##### Supplied entries
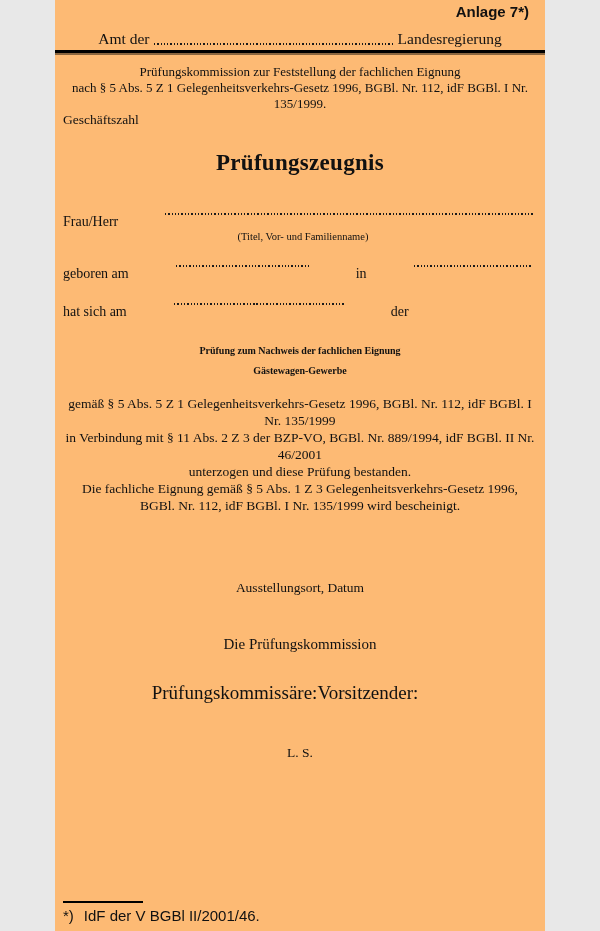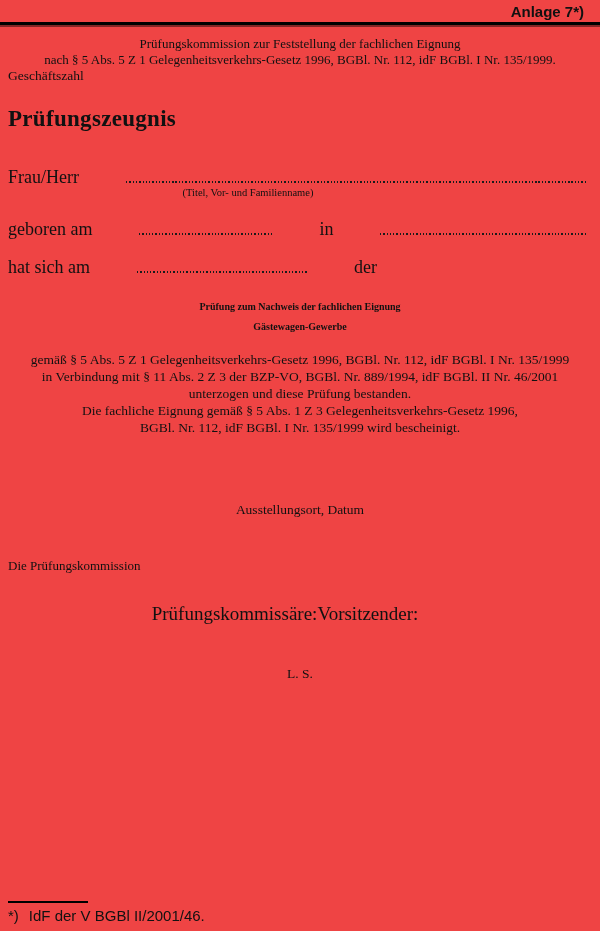--- a/index.html
+++ b/index.html
@@ -1,19 +1,19 @@
 <!DOCTYPE html>
 <html><head>
 <meta charset="utf-8">
 <style>
   html, body { margin: 0; padding: 0; background: #e8e8e8; }
   .page {
-    width: 600px; height: 931px;
+    width: 490px; height: 931px;
     margin: 0 auto;
-    background: #ef4444;
+    background: #fdba74;
     color: #111;
     font-family: "Liberation Serif", serif;
     position: relative;
     box-sizing: border-box;
     padding: 0 8px;
     overflow: hidden;
   }
 
   .anlage {
     margin: 0 -8px 0 0; padding-top: 3px;
@@ -46,27 +46,27 @@
   }
 
   .commission-intro {
     margin-top: 11px; text-align: center;
     font-size: 13px; line-height: 16px; font-family: Liberation Serif, serif;
   }
 
   .gz { font-size: 13.5px; }
 
   .doc-title {
-    margin-top: 22px; 
+    margin-top: 22px; text-align: center;
     font-size: 23px; font-weight: bold; letter-spacing: 0.3px;
   }
 
   .fill-row {
-    display: flex; align-items: flex-end;
-    font-size: 18px; line-height: 17px; gap: 43px;
+    display: flex; 
+    font-size: 14px; line-height: 17px; gap: 43px;
   }
   .fill-row .lbl { white-space: nowrap; }
   .frau-row { margin-top: 37px; }
   .name-caption {
     margin-top: 1px; width: 480px; text-align: center;
     font-size: 10.5px; color: #111;
   }
   .geboren-row { margin-top: 23px; }
   .hat-row { margin-top: 21px; }
 
@@ -77,21 +77,21 @@
   .legal-para {
     margin-top: 15px; text-align: center;
     font-size: 13.5px; line-height: 17px;
   }
   .cert-para {
     text-align: center;
     font-size: 13.5px; line-height: 17px;
   }
 
   .issue-line { margin-top: 66px; text-align: center; font-size: 13.5px; }
-  .commission-title { margin-top: 40px; font-size: 13px; }
+  .commission-title { margin-top: 40px; text-align: center; font-size: 15px; }
 
   .sig-row {
     margin-top: 29px;
     display: flex; justify-content: center;
     font-size: 19px;
     padding-left: 50px; padding-right: 80px;
   }
 
   .seal { margin-top: 41px; text-align: center; font-size: 13.5px; }
 
@@ -104,20 +104,25 @@
   .footnote-text-row { display: flex; }
   .footnote-marker { margin-right: 10px; }
 </style>
 </head>
 <body>
 
 <div class="page">
 
   <div class="anlage">Anlage 7*)</div>
 
+  <div class="office-row">
+    <span class="lbl">Amt der</span>
+    <span class="dots w240"></span>
+    <span class="lbl">Landesregierung</span>
+  </div>
 
   <div class="rule"></div>
 
   <div class="commission-intro">
     <div>Prüfungskommission zur Feststellung der fachlichen Eignung</div>
     <div>nach § 5 Abs. 5 Z 1 Gelegenheitsverkehrs-Gesetz 1996, BGBl. Nr. 112, idF BGBl. I Nr. 135/1999.</div>
   </div>
 
   <div class="gz">Geschäftszahl</div>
##########
* About this task *
Write out every record above exactly, leaving no picture in the result.

* Response to the task *
--- a/index.html
+++ b/index.html
@@ -1,19 +1,19 @@
 <!DOCTYPE html>
 <html><head>
 <meta charset="utf-8">
 <style>
   html, body { margin: 0; padding: 0; background: #e8e8e8; }
   .page {
-    width: 600px; height: 931px;
+    width: 490px; height: 931px;
     margin: 0 auto;
-    background: #ef4444;
+    background: #fdba74;
     color: #111;
     font-family: "Liberation Serif", serif;
     position: relative;
     box-sizing: border-box;
     padding: 0 8px;
     overflow: hidden;
   }
 
   .anlage {
     margin: 0 -8px 0 0; padding-top: 3px;
@@ -46,27 +46,27 @@
   }
 
   .commission-intro {
     margin-top: 11px; text-align: center;
     font-size: 13px; line-height: 16px; font-family: Liberation Serif, serif;
   }
 
   .gz { font-size: 13.5px; }
 
   .doc-title {
-    margin-top: 22px; 
+    margin-top: 22px; text-align: center;
     font-size: 23px; font-weight: bold; letter-spacing: 0.3px;
   }
 
   .fill-row {
-    display: flex; align-items: flex-end;
-    font-size: 18px; line-height: 17px; gap: 43px;
+    display: flex; 
+    font-size: 14px; line-height: 17px; gap: 43px;
   }
   .fill-row .lbl { white-space: nowrap; }
   .frau-row { margin-top: 37px; }
   .name-caption {
     margin-top: 1px; width: 480px; text-align: center;
     font-size: 10.5px; color: #111;
   }
   .geboren-row { margin-top: 23px; }
   .hat-row { margin-top: 21px; }
 
@@ -77,21 +77,21 @@
   .legal-para {
     margin-top: 15px; text-align: center;
     font-size: 13.5px; line-height: 17px;
   }
   .cert-para {
     text-align: center;
     font-size: 13.5px; line-height: 17px;
   }
 
   .issue-line { margin-top: 66px; text-align: center; font-size: 13.5px; }
-  .commission-title { margin-top: 40px; font-size: 13px; }
+  .commission-title { margin-top: 40px; text-align: center; font-size: 15px; }
 
   .sig-row {
     margin-top: 29px;
     display: flex; justify-content: center;
     font-size: 19px;
     padding-left: 50px; padding-right: 80px;
   }
 
   .seal { margin-top: 41px; text-align: center; font-size: 13.5px; }
 
@@ -104,20 +104,25 @@
   .footnote-text-row { display: flex; }
   .footnote-marker { margin-right: 10px; }
 </style>
 </head>
 <body>
 
 <div class="page">
 
   <div class="anlage">Anlage 7*)</div>
 
+  <div class="office-row">
+    <span class="lbl">Amt der</span>
+    <span class="dots w240"></span>
+    <span class="lbl">Landesregierung</span>
+  </div>
 
   <div class="rule"></div>
 
   <div class="commission-intro">
     <div>Prüfungskommission zur Feststellung der fachlichen Eignung</div>
     <div>nach § 5 Abs. 5 Z 1 Gelegenheitsverkehrs-Gesetz 1996, BGBl. Nr. 112, idF BGBl. I Nr. 135/1999.</div>
   </div>
 
   <div class="gz">Geschäftszahl</div>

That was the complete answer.